EXERCISE REQUIREMENTS –
Return each line of the data below verbatim; pictures are to be left out.

THE RECORDS –

»»

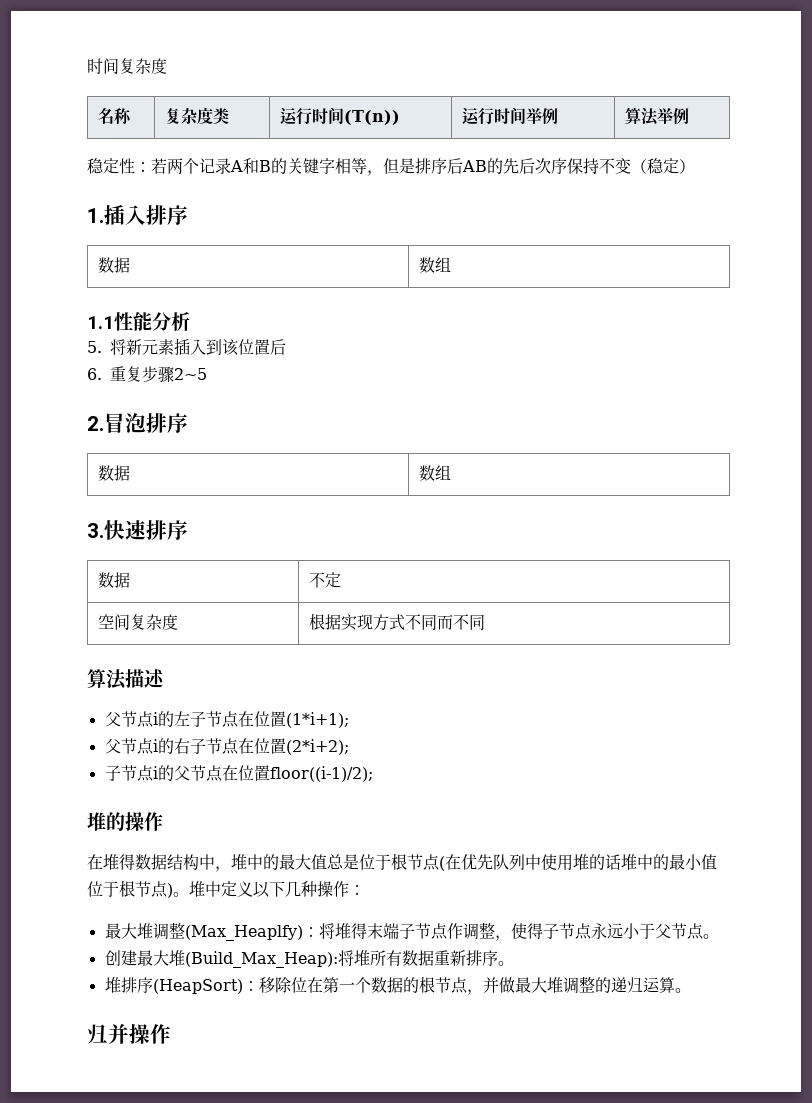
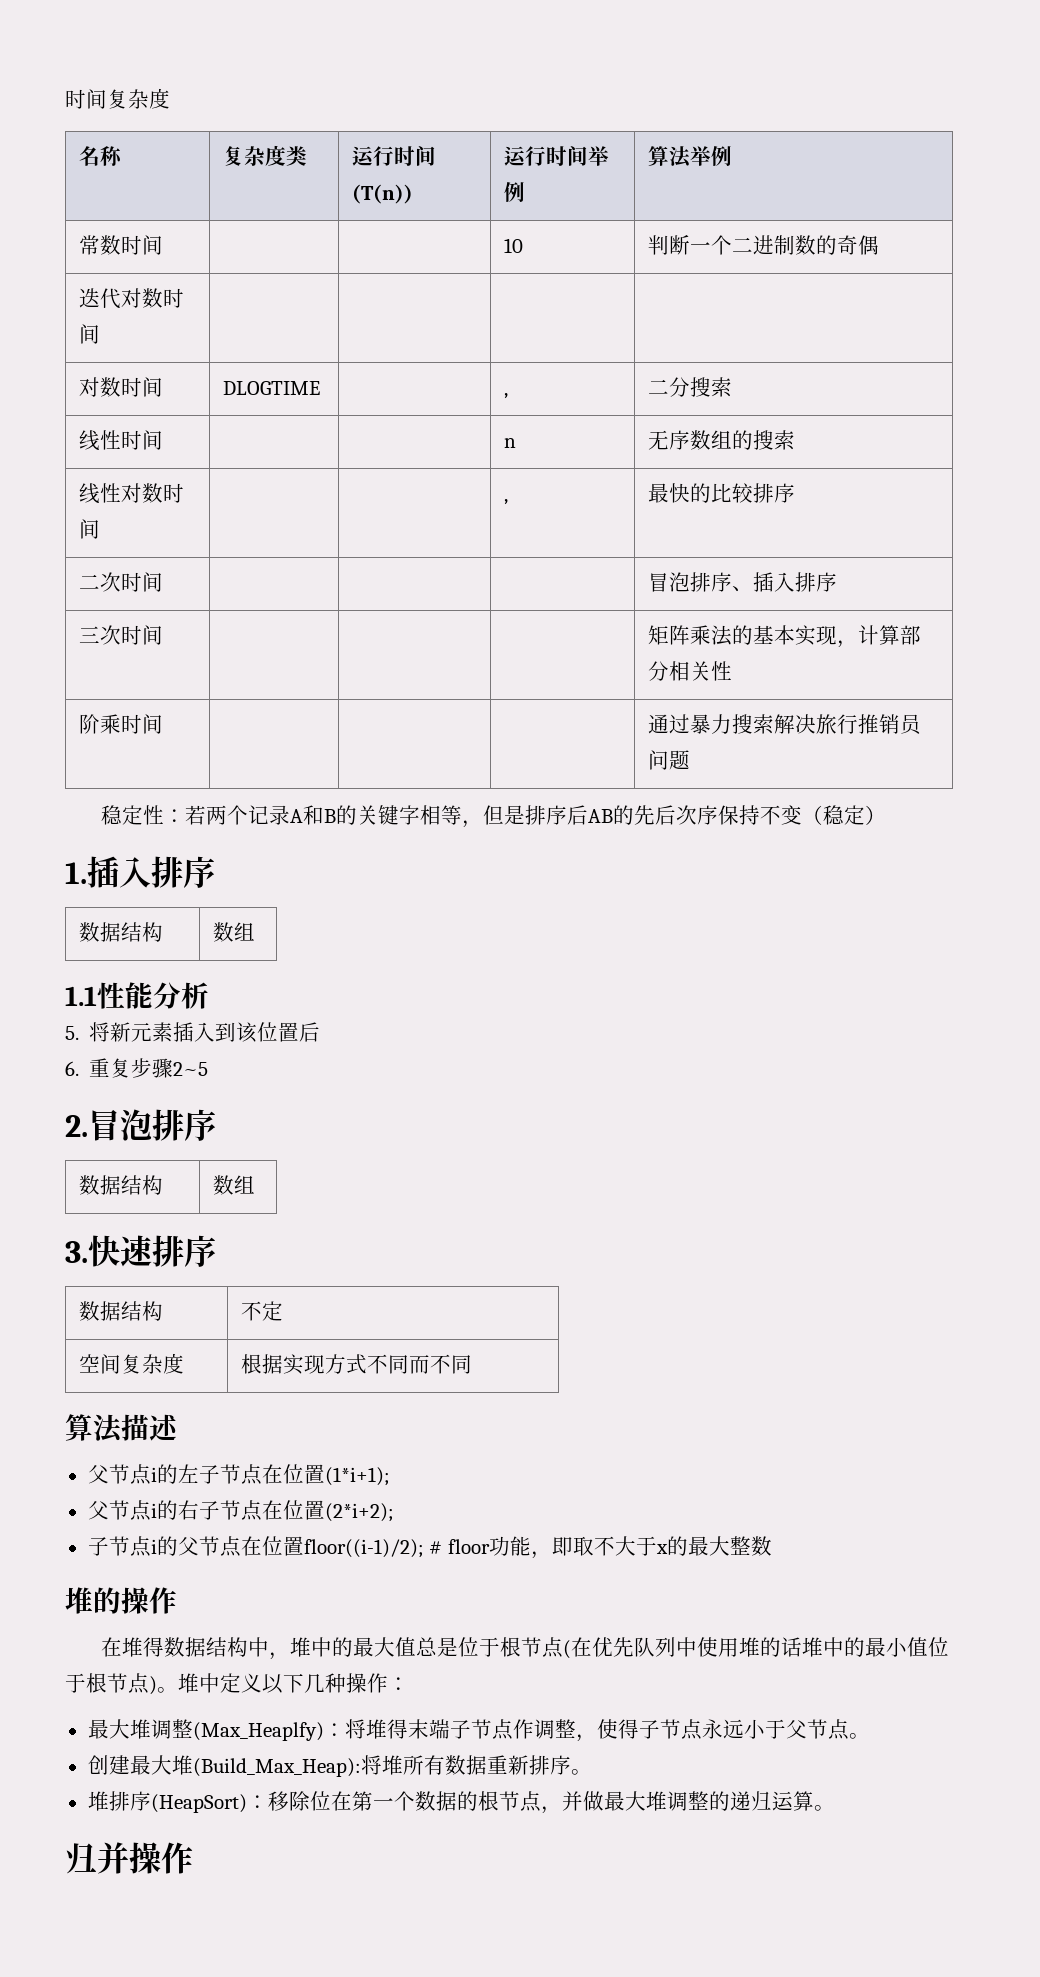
(690, 116) none -> [78,235,163,255] [503,238,523,253] [647,235,879,255] [78,288,184,309] [78,324,100,344] [78,377,163,397] [222,381,320,395] [503,393,508,399] [647,377,732,397] [78,430,163,451] [503,438,516,448] [647,430,795,450] [78,483,184,504] [78,519,100,539] [503,499,508,505] [647,483,795,503] [78,572,163,592] [647,572,837,592] [78,625,163,645] [647,625,921,648] [647,661,732,681] [78,714,163,734] [647,714,922,735] [647,750,690,770] // 常数时间 | | | 10 | 判断一个二进制数的奇偶 // 迭代对数时间 | | | | // 对数时间 | DLOGTIME | | , | 二分搜索 // 线性时间 | | | n | 无序数组的搜索 // 线性对数时间 | | | , | 最快的比较排序 // 二次时间 | | | | 冒泡排序、插入排序 // 三次时间 | | | | 矩阵乘法的基本实现，计算部分相关性 // 阶乘时间 | | | | 通过暴力搜索解决旅行推销员问题
(131, 265) none -> [120,922,163,942] 结构
(131, 473) none -> [120,1175,163,1195] 结构
(131, 580) none -> [120,1301,163,1321] 结构
(373, 774) none -> [429,1536,772,1559] # floor功能，即取不大于x的最大整数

««

EXERCISE RESULT –
(690, 116) none -> [78,235,163,255] [503,238,523,253] [647,235,879,255] [78,288,184,309] [78,324,100,344] [78,377,163,397] [222,381,320,395] [503,393,508,399] [647,377,732,397] [78,430,163,451] [503,438,516,448] [647,430,795,450] [78,483,184,504] [78,519,100,539] [503,499,508,505] [647,483,795,503] [78,572,163,592] [647,572,837,592] [78,625,163,645] [647,625,921,648] [647,661,732,681] [78,714,163,734] [647,714,922,735] [647,750,690,770] // 常数时间 | | | 10 | 判断一个二进制数的奇偶 // 迭代对数时间 | | | | // 对数时间 | DLOGTIME | | , | 二分搜索 // 线性时间 | | | n | 无序数组的搜索 // 线性对数时间 | | | , | 最快的比较排序 // 二次时间 | | | | 冒泡排序、插入排序 // 三次时间 | | | | 矩阵乘法的基本实现，计算部分相关性 // 阶乘时间 | | | | 通过暴力搜索解决旅行推销员问题
(131, 265) none -> [120,922,163,942] 结构
(131, 473) none -> [120,1175,163,1195] 结构
(131, 580) none -> [120,1301,163,1321] 结构
(373, 774) none -> [429,1536,772,1559] # floor功能，即取不大于x的最大整数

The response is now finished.